# YOUR OBJECTIVE
Could you count the lines in the data that contain "Revenue"? Reply with the number only.
*** RECORDS FOR THE EXERCISE
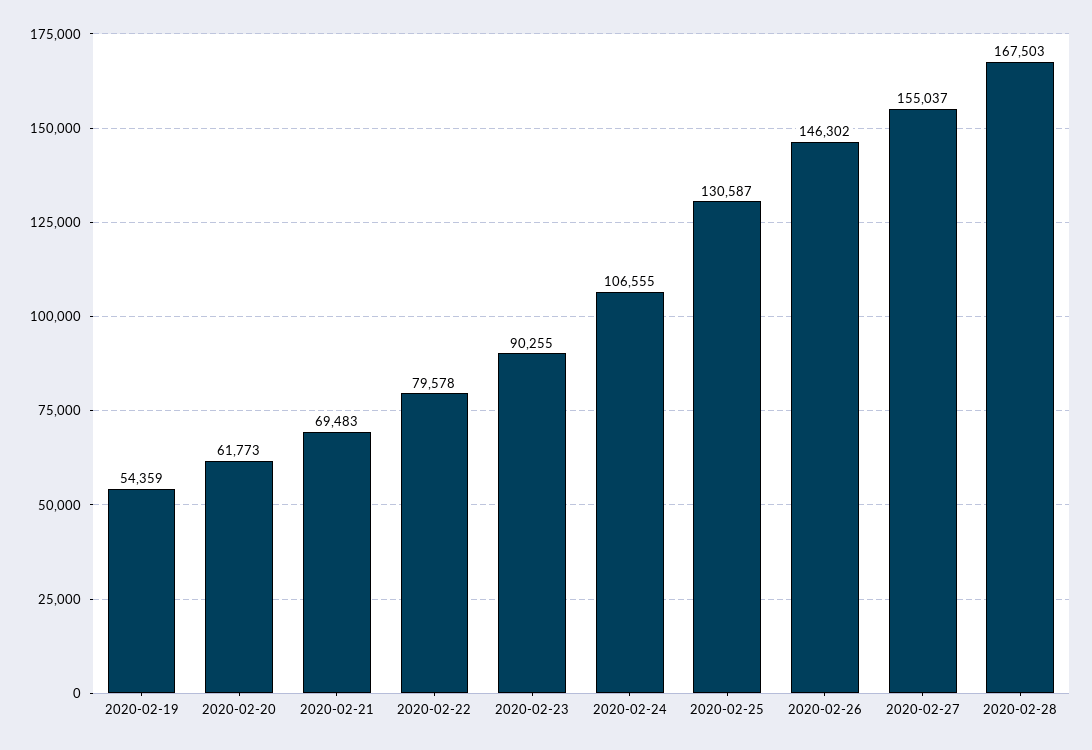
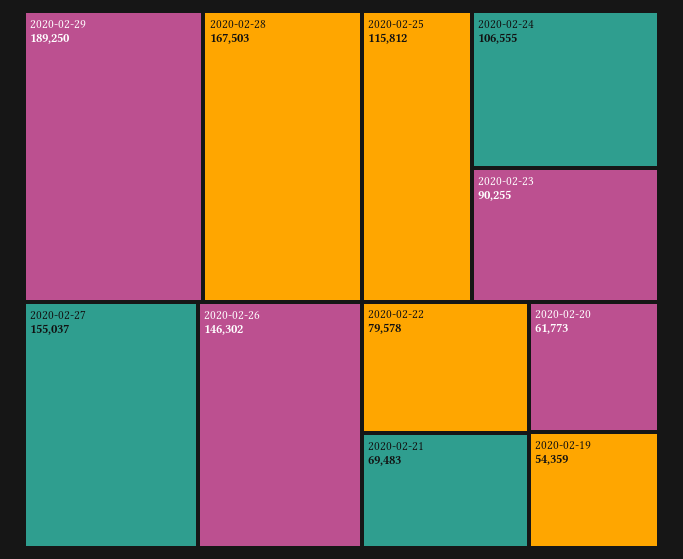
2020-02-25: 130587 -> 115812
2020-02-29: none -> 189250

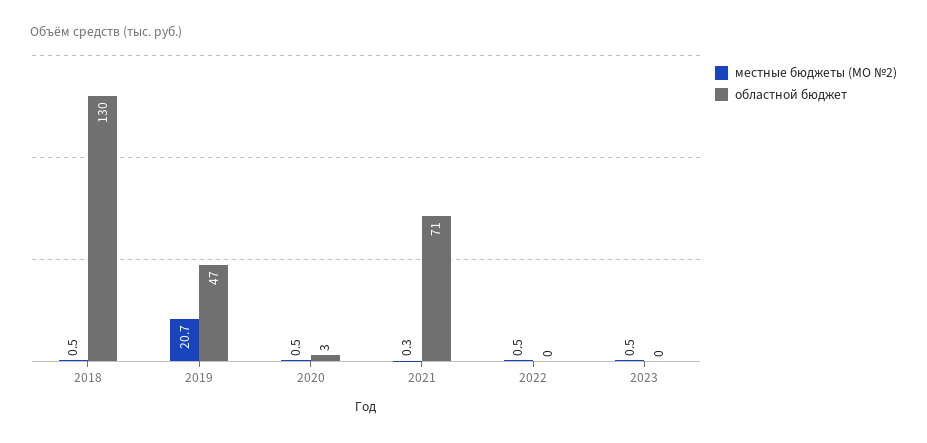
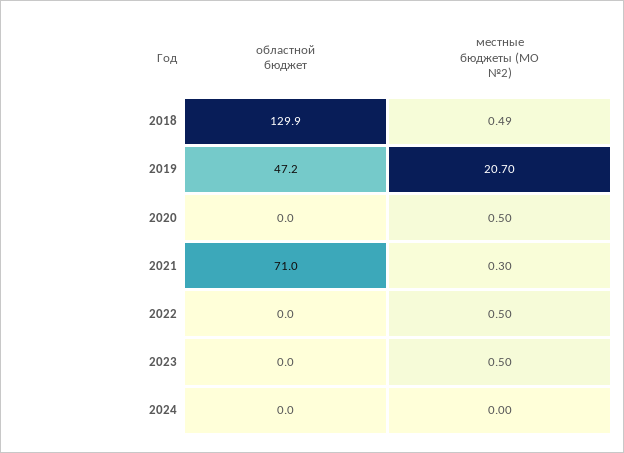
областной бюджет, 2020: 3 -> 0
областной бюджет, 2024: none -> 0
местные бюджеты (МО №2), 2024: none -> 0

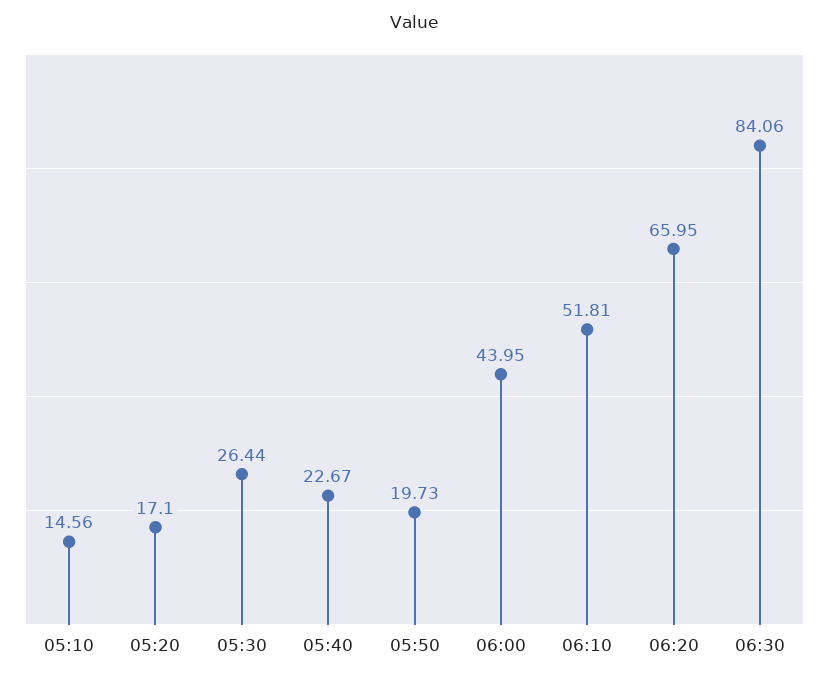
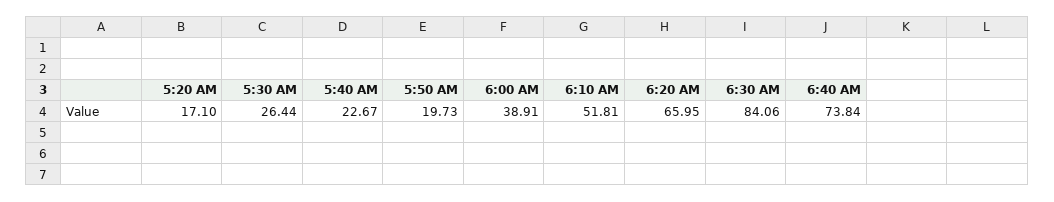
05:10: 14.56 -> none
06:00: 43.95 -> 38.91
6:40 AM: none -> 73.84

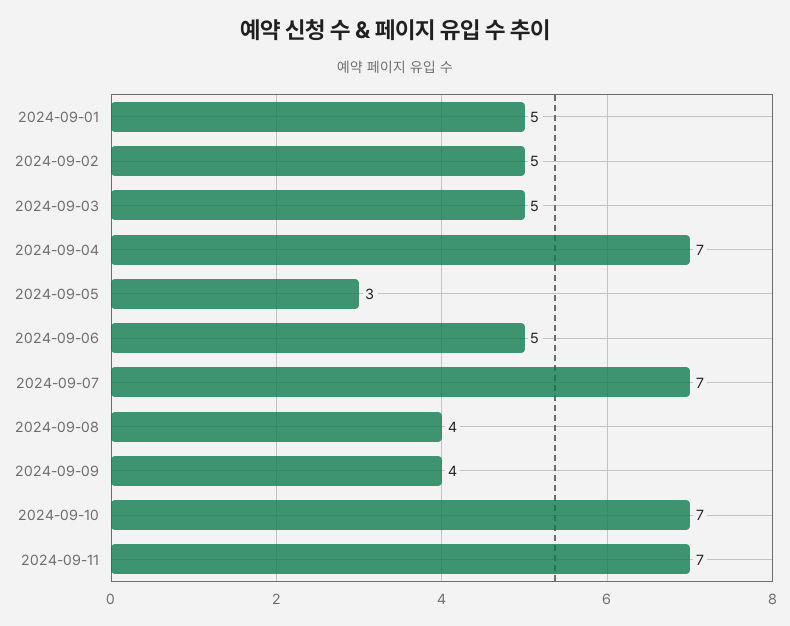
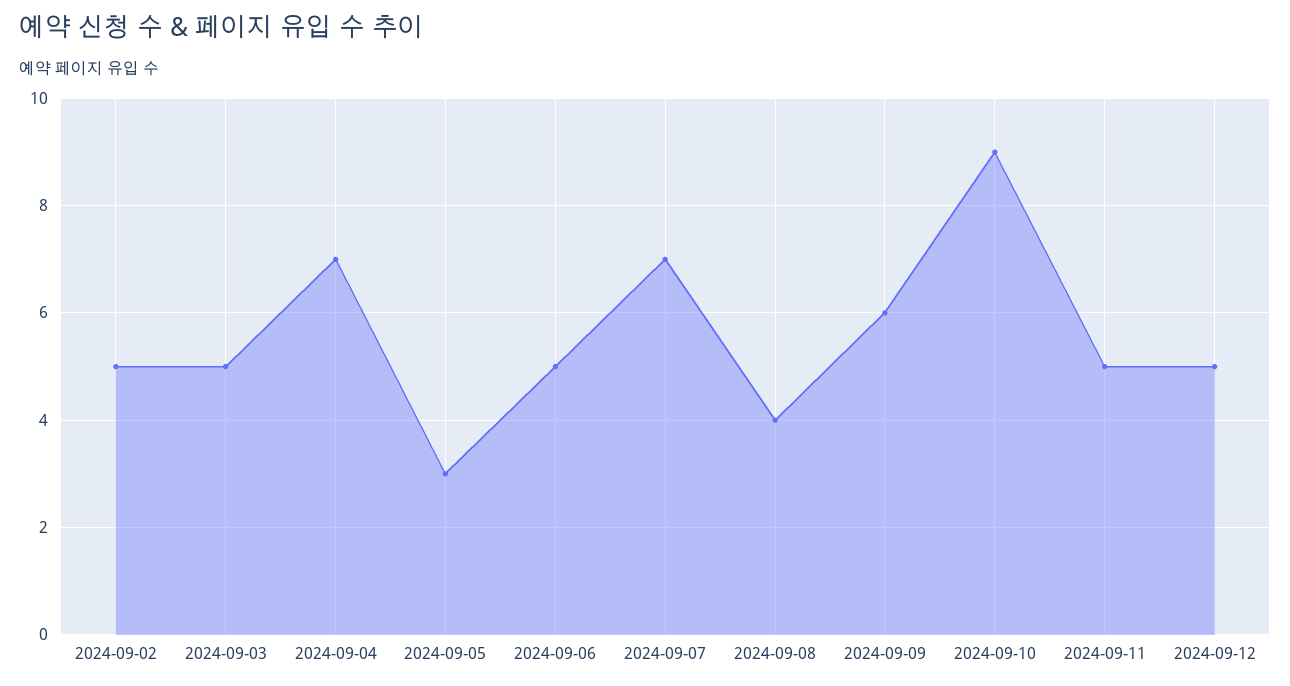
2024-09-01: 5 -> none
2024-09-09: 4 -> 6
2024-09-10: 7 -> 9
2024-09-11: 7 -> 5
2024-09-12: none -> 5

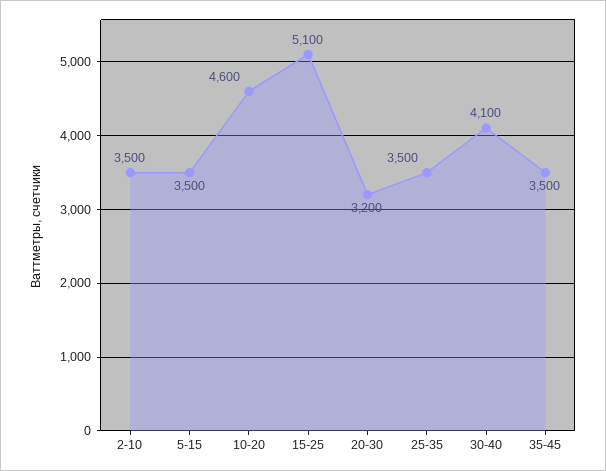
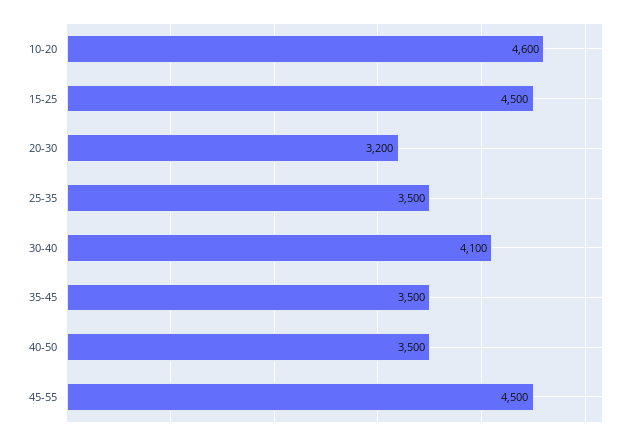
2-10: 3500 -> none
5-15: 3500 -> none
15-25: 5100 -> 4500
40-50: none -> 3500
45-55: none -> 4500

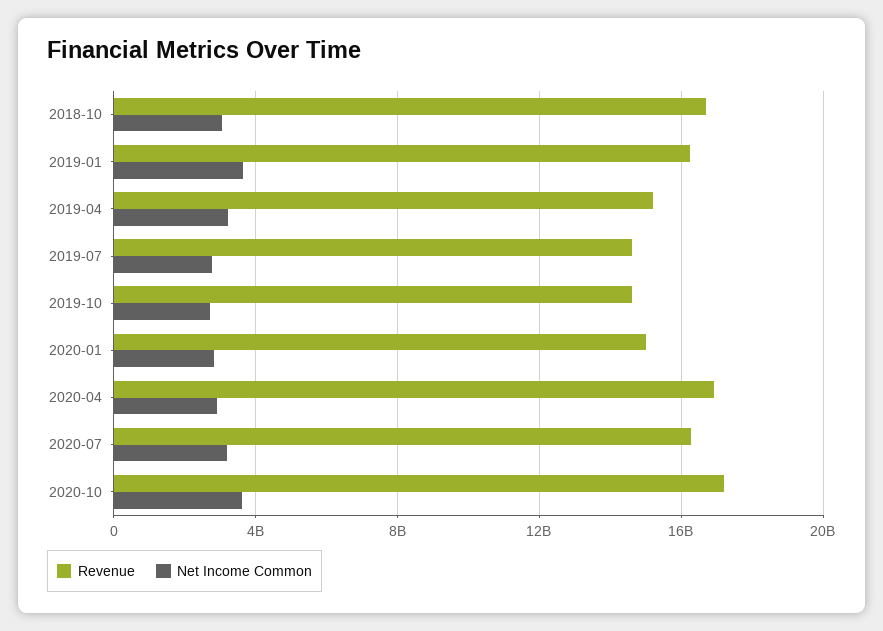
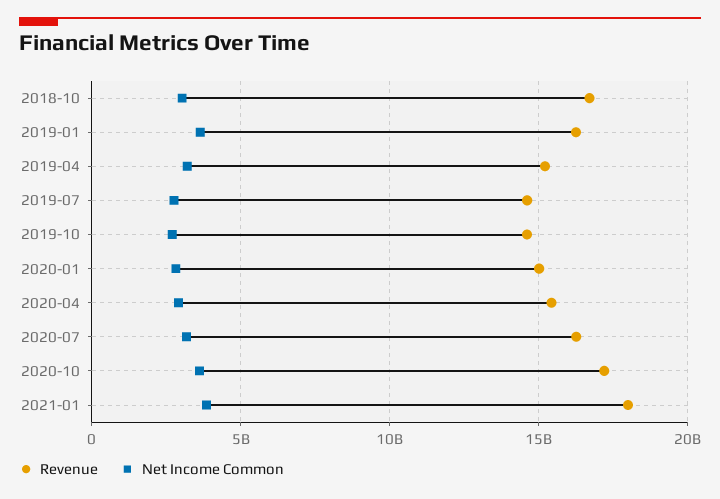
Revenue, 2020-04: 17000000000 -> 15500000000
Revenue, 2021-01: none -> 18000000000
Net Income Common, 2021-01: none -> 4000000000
******
# RESPONSE TO THIS EXERCISE
2